Depuis presque trois mois il ne cessait d'être sollicité par tout le monde. Il passait beaucoup de temps à Poudlard et au Ministère, ne cessait d'être conviés à des banquets organisés en son honneur et, dans ses rares moments de repos, il était entouré d'attentions par la tribu Weasley. Depuis trois mois, il n'avait pas pu trouver un seul instant de solitude et il étouffait.

C'était sans aucun doute le plus bel anniversaire qu'il avait jamais eu. Toutes les personnes qui comptaient pour lui étaient là : ses meilleurs amis, son filleul Teddy Lupin, les membres de l'Ordre du Phénix, ceux de l'Armée de Dumbledore, ses camarades de classe ainsi que de nombreux combattants de la bataille de Poudlard, ses professeurs y compris.

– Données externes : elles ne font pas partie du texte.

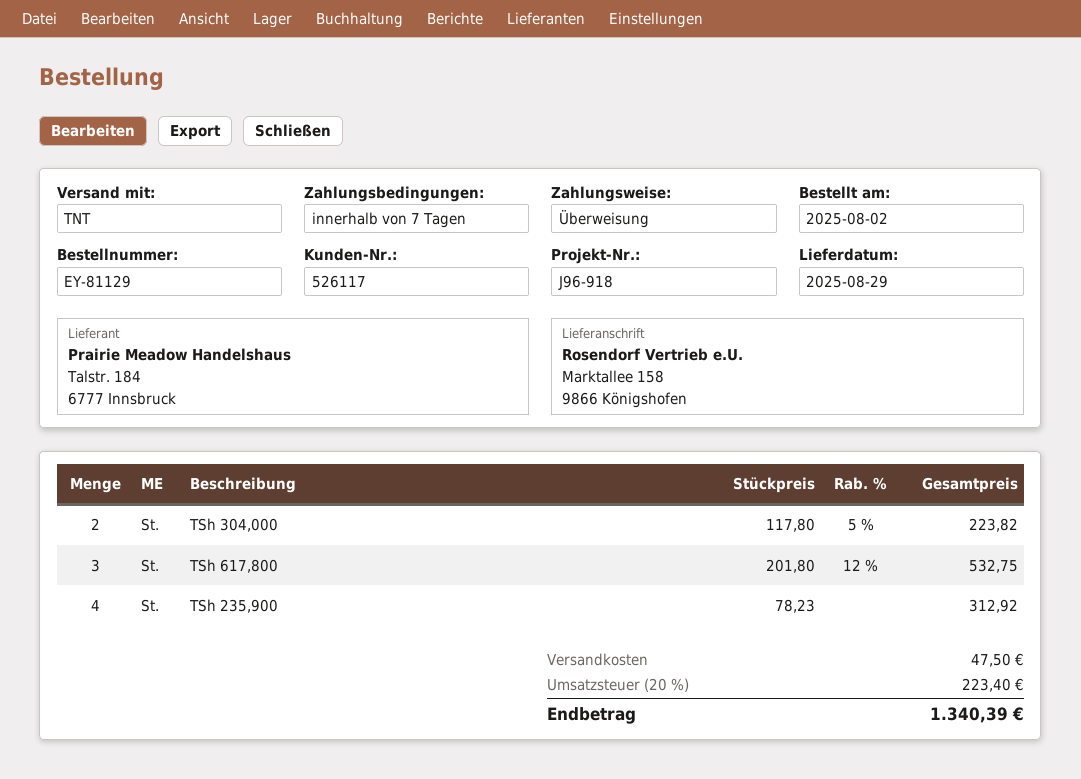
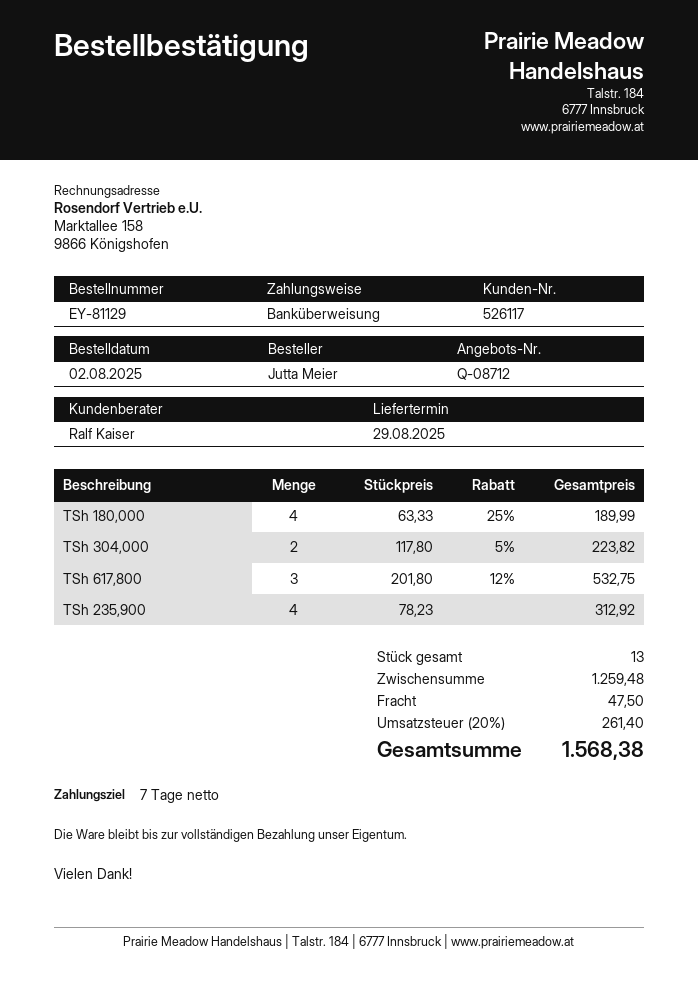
TSh 180,000: none -> 4 x 63.33 - 25% = 189.99
tax: 20% = 223.40 -> 20% = 261.40
total: 1340.39 -> 1568.38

Mais parmi ces derniers, il manquait trois personnes. Peut-être les trois seules qu'il avait envie de voir en cet instant : Albus Dumbledore, Remus Lupin et Severus Snape. Il n'y avait désormais plus personne pour le relier à l'époque de ses parents et, malgré la foule, il se sentait seul.

Armé d'une bouteille de whisky Pur Feu et de sa cape d'invisibilité, Harry s'éclipsa discrètement, laissant ses amis poursuivre la fête sous les dais qui avaient été plantés sur la lande pour les accueillir. Il grimpa jusqu'au grenier afin de boire un verre à la santé des disparus.

— A la santé de Dumbledore : puisse-t-il prendre soin éternellement de sa soeur Ariana et manigancer dans le dos des autres défunts en laissant les vivants tranquilles.

— A la santé de Lupin : puisse-t-il gambader joyeusement dans des forêts immatérielles avec les autres Maraudeurs en laissant d'autres que lui veiller sur son fils orphelin.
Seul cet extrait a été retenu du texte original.